What to work on - All that should be output is the block of lines below from the line with "reference: CC-83535 -> CC-83355" to the line with "Underbust Curvy Brocade", both included, exactly as written.

╭──

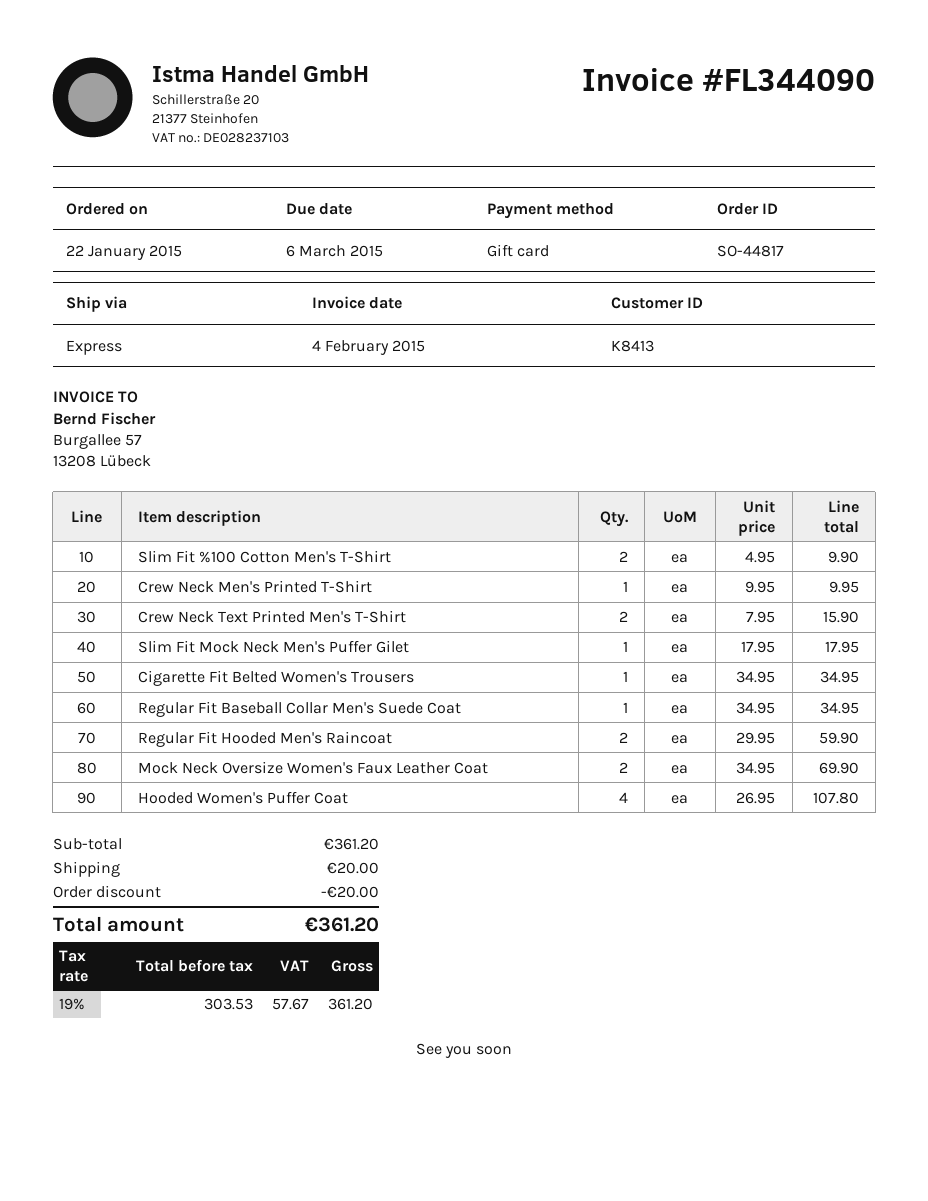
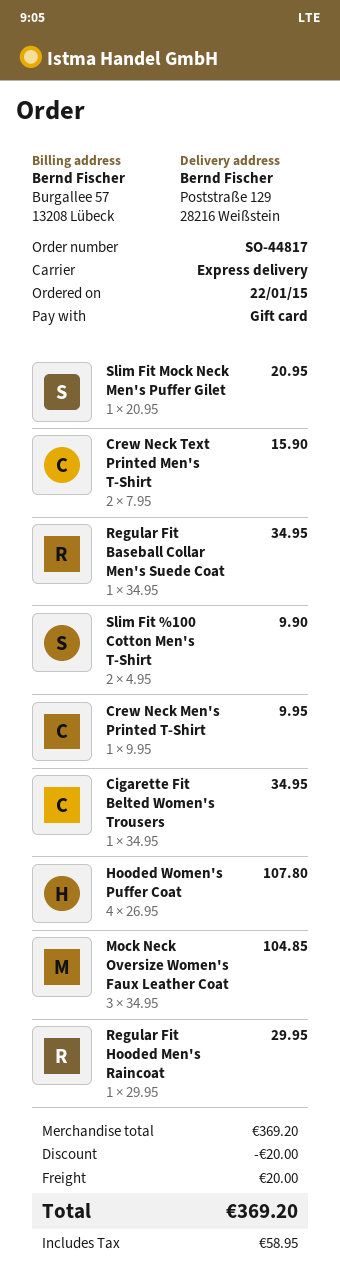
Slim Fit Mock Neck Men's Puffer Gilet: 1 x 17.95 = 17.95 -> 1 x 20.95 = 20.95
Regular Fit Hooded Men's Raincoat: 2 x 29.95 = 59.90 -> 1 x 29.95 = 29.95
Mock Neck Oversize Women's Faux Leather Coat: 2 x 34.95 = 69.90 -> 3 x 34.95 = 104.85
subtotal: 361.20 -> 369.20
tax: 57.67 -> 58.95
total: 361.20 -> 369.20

╰──
╭──

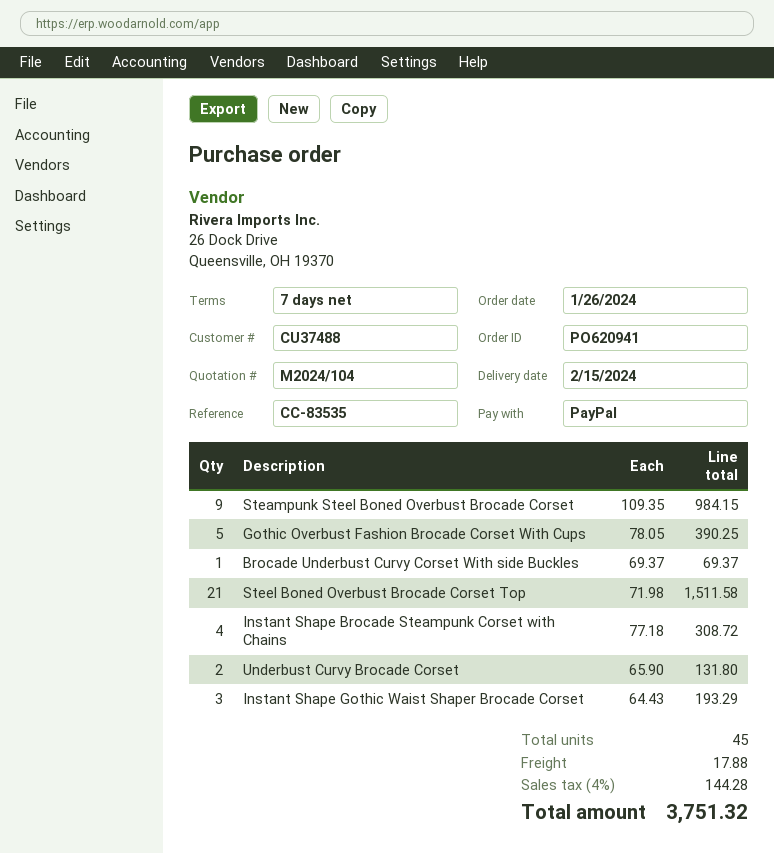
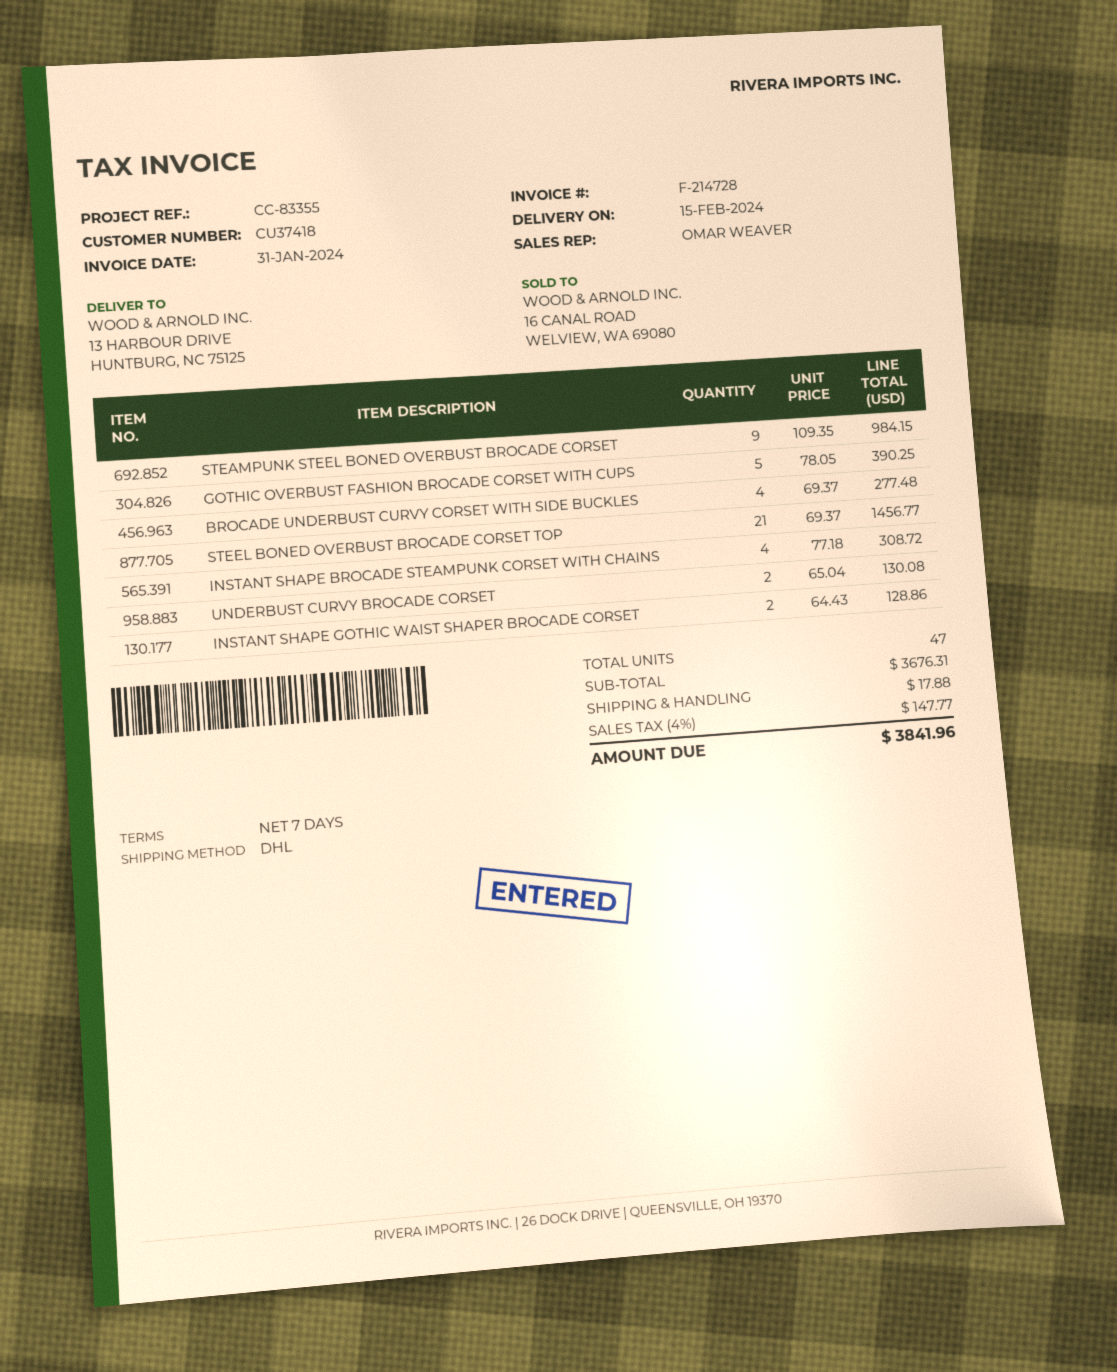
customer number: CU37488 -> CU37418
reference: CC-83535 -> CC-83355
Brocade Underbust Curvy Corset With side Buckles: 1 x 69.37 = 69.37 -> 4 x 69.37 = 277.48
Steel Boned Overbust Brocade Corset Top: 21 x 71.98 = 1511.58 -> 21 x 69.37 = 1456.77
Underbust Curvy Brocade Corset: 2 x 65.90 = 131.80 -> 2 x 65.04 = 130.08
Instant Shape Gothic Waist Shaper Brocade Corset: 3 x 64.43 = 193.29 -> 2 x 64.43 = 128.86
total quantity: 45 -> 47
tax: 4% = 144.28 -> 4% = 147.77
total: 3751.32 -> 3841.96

╰──
╭──

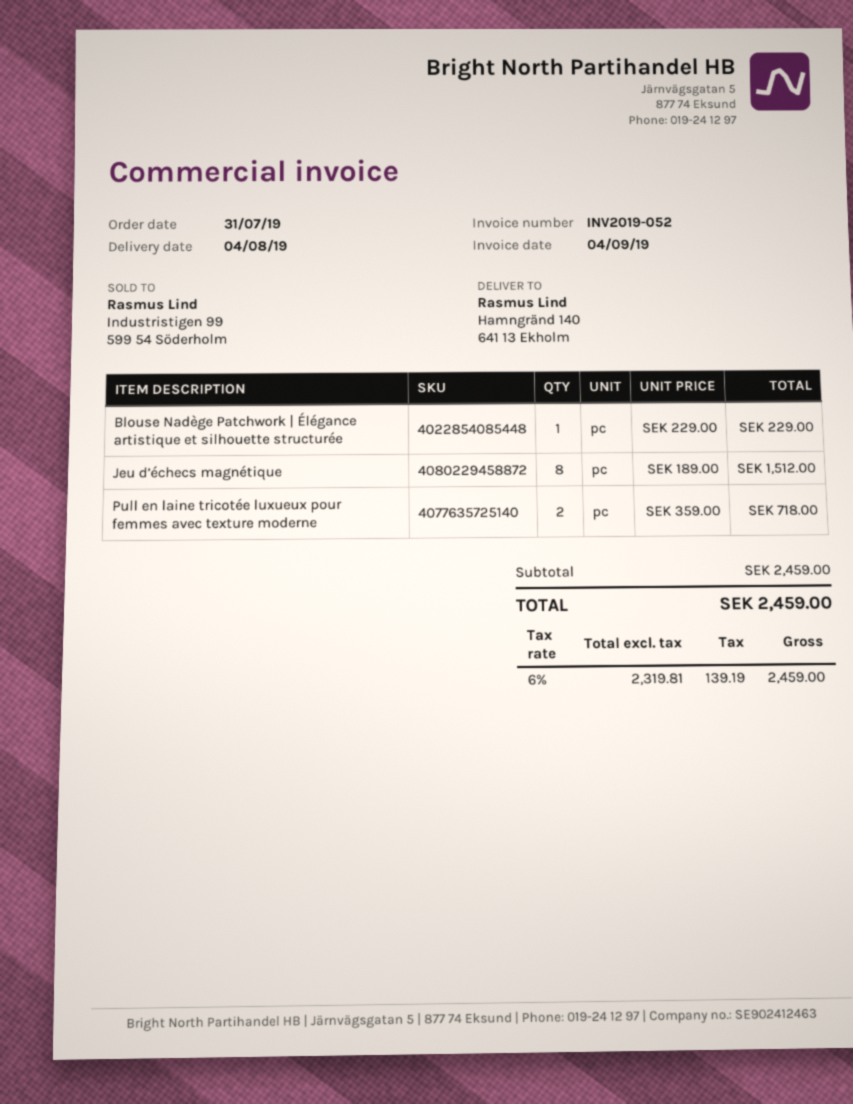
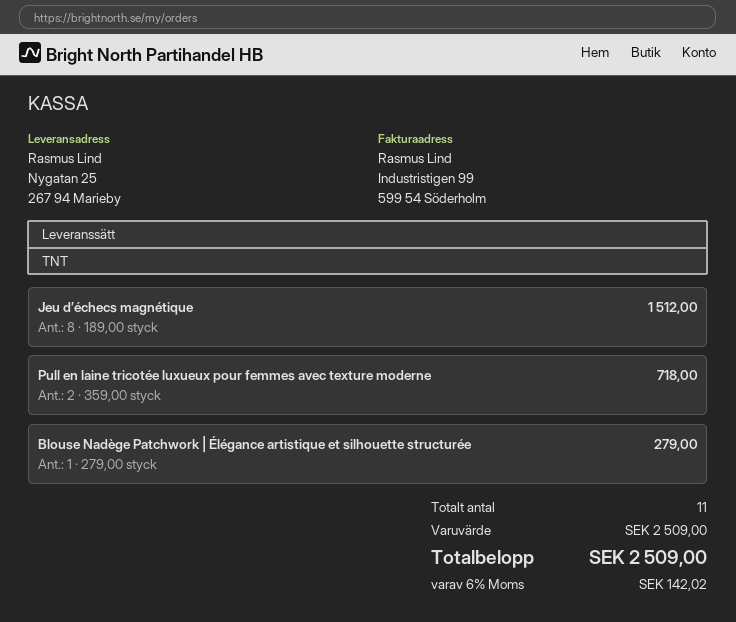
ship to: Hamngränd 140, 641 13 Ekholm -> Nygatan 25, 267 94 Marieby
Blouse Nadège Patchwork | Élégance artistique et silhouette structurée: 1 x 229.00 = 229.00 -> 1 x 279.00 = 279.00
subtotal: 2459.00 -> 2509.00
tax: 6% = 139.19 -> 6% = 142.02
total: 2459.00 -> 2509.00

╰──

Solution -
reference: CC-83535 -> CC-83355
Brocade Underbust Curvy Corset With side Buckles: 1 x 69.37 = 69.37 -> 4 x 69.37 = 277.48
Steel Boned Overbust Brocade Corset Top: 21 x 71.98 = 1511.58 -> 21 x 69.37 = 1456.77
Underbust Curvy Brocade Corset: 2 x 65.90 = 131.80 -> 2 x 65.04 = 130.08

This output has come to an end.